From 7a6610c158b5a375586b7eb07b3e2e5ac8330c0c Mon Sep 17 00:00:00 2001
From: Ricardo Vieira <ricardo.vieira1994@gmail.com>
Date: Sun, 14 Jun 2026 00:41:01 +0200
Subject: [PATCH] Numba: cast float RV parameters to float64 to speed up
 sampling

---
 pytensor/tensor/random/rewriting/numba.py   | 84 +++++++++++++++++++++
 tests/benchmarks/test_random.py             | 20 +++++
 tests/link/numba/test_random.py             | 60 +++++++++++++++
 tests/tensor/random/rewriting/test_basic.py | 15 ++--
 4 files changed, 173 insertions(+), 6 deletions(-)
 create mode 100644 tests/benchmarks/test_random.py

diff --git a/pytensor/tensor/random/rewriting/numba.py b/pytensor/tensor/random/rewriting/numba.py
index 0458929ee1..52d7314b2c 100644
--- a/pytensor/tensor/random/rewriting/numba.py
+++ b/pytensor/tensor/random/rewriting/numba.py
@@ -1,11 +1,25 @@
 from pytensor.compile import optdb
+from pytensor.configdefaults import config
 from pytensor.graph import node_rewriter
 from pytensor.graph.rewriting.basic import copy_stack_trace, dfs_rewriter
 from pytensor.graph.traversal import applys_between
 from pytensor.tensor import as_tensor, constant
+from pytensor.tensor.basic import cast
+from pytensor.tensor.random.basic import (
+    InvGammaRV,
+    LogNormalRV,
+    MvNormalRV,
+    NormalRV,
+)
 from pytensor.tensor.random.op import RandomVariable, RandomVariableWithCoreShape
 from pytensor.tensor.rewriting.numba import simplify_core_shape_graphs
 from pytensor.tensor.rewriting.shape import ShapeFeature
+from pytensor.tensor.variable import TensorConstant
+
+
+_RVS_TO_CAST_FLOAT_PARAMS_TO_FLOAT64 = frozenset(
+    (NormalRV, LogNormalRV, InvGammaRV, MvNormalRV)
+)
 
 
 @node_rewriter([RandomVariable])
@@ -101,3 +115,73 @@ def introduce_explicit_core_shape_rv(fgraph, node):
     "numba",
     position=100,
 )
+
+
+@node_rewriter([RandomVariable])
+def cast_rv_float_params_to_float64(fgraph, node):
+    """Cast non-float64 floating-point RandomVariable parameters to float64.
+
+    For a few distributions, numba's sampler runs markedly faster -- or only compiles
+    at all -- when its float parameters are float64 rather than float32 / integer.
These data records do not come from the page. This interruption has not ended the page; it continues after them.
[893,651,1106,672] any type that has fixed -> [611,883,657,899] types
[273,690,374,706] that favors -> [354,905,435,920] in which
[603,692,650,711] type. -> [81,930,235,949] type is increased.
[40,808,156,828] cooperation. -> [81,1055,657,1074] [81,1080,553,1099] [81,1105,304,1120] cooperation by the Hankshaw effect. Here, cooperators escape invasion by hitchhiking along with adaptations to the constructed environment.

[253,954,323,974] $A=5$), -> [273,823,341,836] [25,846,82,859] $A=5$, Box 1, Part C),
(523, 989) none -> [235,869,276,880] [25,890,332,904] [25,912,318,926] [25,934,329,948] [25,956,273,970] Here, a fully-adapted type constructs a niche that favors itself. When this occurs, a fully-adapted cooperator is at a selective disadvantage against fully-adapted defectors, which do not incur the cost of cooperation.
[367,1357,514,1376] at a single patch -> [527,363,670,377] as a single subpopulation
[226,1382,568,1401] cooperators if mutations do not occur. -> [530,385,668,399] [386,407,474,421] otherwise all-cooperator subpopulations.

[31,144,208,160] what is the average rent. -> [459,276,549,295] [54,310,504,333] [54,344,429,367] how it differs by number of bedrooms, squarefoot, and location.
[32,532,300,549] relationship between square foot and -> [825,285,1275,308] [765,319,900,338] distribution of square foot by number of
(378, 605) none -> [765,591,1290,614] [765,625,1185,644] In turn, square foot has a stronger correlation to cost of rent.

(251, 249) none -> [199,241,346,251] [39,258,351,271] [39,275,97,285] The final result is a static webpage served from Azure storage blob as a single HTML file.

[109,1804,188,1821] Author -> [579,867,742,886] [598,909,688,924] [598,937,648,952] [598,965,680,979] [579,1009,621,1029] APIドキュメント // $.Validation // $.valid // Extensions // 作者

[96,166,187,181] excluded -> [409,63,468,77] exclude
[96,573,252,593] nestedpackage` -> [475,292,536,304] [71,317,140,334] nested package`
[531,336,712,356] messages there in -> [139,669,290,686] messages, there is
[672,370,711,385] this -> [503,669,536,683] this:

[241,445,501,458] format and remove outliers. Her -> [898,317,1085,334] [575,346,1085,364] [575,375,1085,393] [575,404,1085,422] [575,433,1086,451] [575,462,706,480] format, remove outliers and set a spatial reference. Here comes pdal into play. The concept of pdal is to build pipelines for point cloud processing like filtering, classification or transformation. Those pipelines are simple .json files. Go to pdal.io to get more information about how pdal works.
The
+    declared ``dtype`` (and ``floatX``) is only a final cast on the output, never the
+    sampling precision, so upcasting the parameters once here is a performance fix, not
+    a semantic one: the draw is still cast to the declared dtype on store, exactly as
+    ``RandomVariable.perform`` does (it hands parameters straight to NumPy and narrows
+    only the output via ``np.asarray(..., dtype=self.dtype)``).
+
+    Which RVs actually benefit is not predictable from "the generator samples in
+    float64" -- it depends on the specific numba implementation and was measured per
+    distribution; see ``_RVS_TO_CAST_FLOAT_PARAMS_TO_FLOAT64`` for the opt-in list. For
+    ``normal``, the ``int8`` literals of ``normal(0, 1)`` becoming float64 is a ~3x win.
+
+    The target is float64, *not* the output dtype: under ``floatX="float32"`` casting to
+    the output dtype would leave the parameter float32 and still mismatched, so it would
+    not help. This is why the rewrite is Numba-specific -- JAX can sample natively in
+    float32, where forcing float64 parameters would pessimize.
+    """
+    op = node.op
+    if type(op) not in _RVS_TO_CAST_FLOAT_PARAMS_TO_FLOAT64:
+        # Opt-in narrowing. The rewrite is registered on the ``RandomVariable`` base
+        # class (one cheap isinstance per graph node) and the exact-type set membership
+        # here only runs for the few actual RV nodes, bailing on all but the listed ones.
+        return None
+
+    if config.warn_float64 != "ignore":
+        # The user asked to be warned about / forbidden float64; don't introduce it.
+        return None
+
+    dist_params = op.dist_params(node)
+    # Every parameter of these (continuous) RVs is real-valued, so upcast any that is not
+    # already float64 -- ``normal(0, 1)``'s int8 literals included.
+    cast_idxs = [
+        i for i, param in enumerate(dist_params) if param.type.dtype != "float64"
+    ]
+    if not cast_idxs:
+        return None
+
+    new_params = list(dist_params)
+    for i in cast_idxs:
+        param = dist_params[i]
+        if isinstance(param, TensorConstant):
+            # Fold the cast into the constant so the common ``normal(0, 1)`` case ends
+            # up with float64 literals rather than a leftover Cast node.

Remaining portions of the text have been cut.